Stellar Recipes for Axion Hunters

TL;DR

This paper investigates the possibility that stellar energy losses are due to axions with a mass around 10 meV, fitting astrophysical data and discussing detection prospects with future experiments.

Contribution

It provides a comprehensive analysis of axion models fitting stellar loss data and evaluates the potential for future experiments to detect axions in this mass range.

Findings

Both DFSZ and KSVZ models fit the data well.

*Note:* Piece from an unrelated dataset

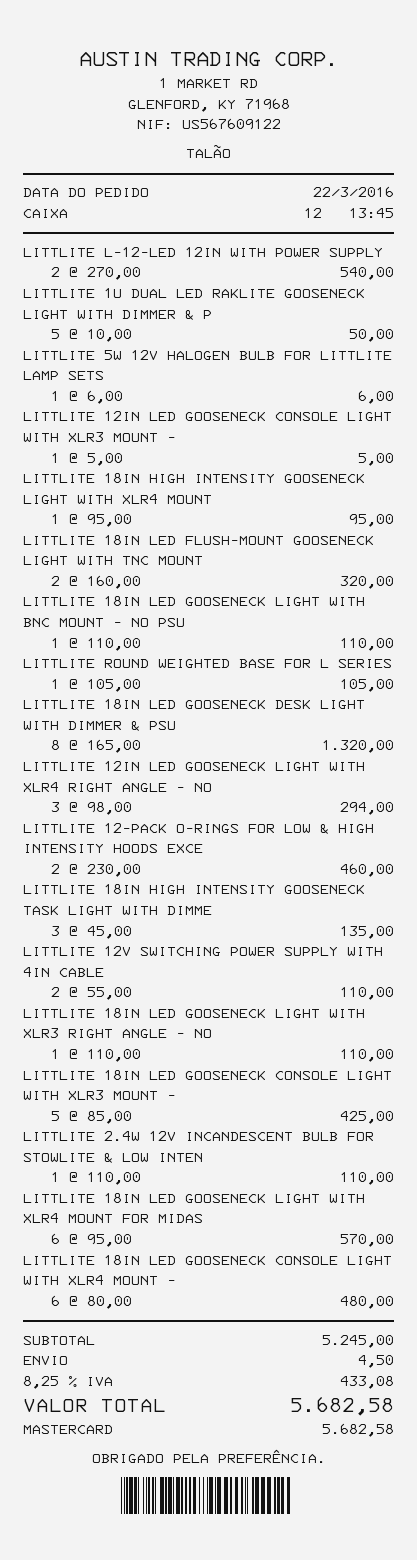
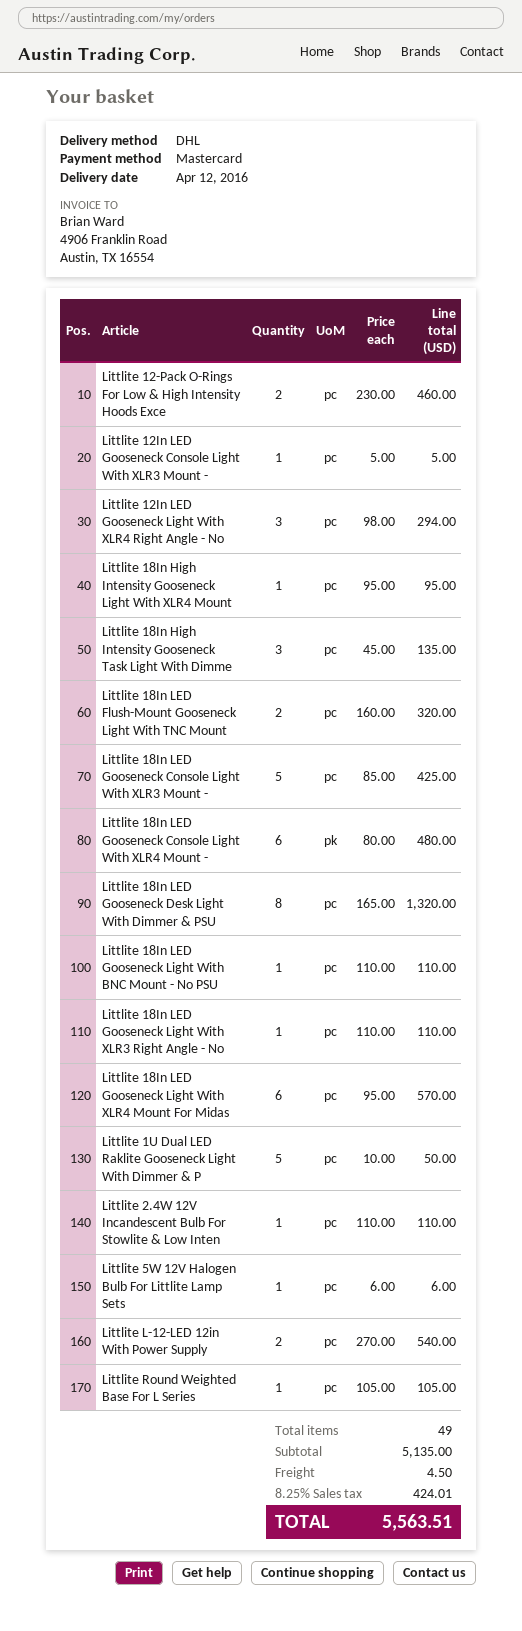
LITTLITE 12V SWITCHING POWER SUPPLY WITH 4IN CABLE: 2 x 55.00 = 110.00 -> none
subtotal: 5245.00 -> 5135.00
tax: 8.25% = 433.08 -> 8.25% = 424.01
total: 5682.58 -> 5563.51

Preferred axion mass around 10 meV.

Future experiments can probe this mass range.

Abstract

There are a number of observational hints from astrophysics which point to the existence of stellar energy losses beyond the ones accounted for by neutrino emission. These excessive energy losses may be explained by the existence of a new sub-keV mass pseudoscalar Nambu--Goldstone boson with tiny couplings to photons, electrons, and nucleons. An attractive possibility is to identify this particle with the axion -- the hypothetical pseudo Nambu--Goldstone boson predicted by the Peccei--Quinn solution to the strong CP problem. We explore this possibility in terms of a DFSZ-type axion and of a KSVZ-type axion/majoron, respectively. Both models allow a good global fit to the data, prefering an axion mass around 10 meV. We show that future axion experiments -- the fifth force experiment ARIADNE and the helioscope IAXO -- can attack the preferred mass range from the lower and higher end, respectively. An axion in this mass range can also be the main constituent of dark matter.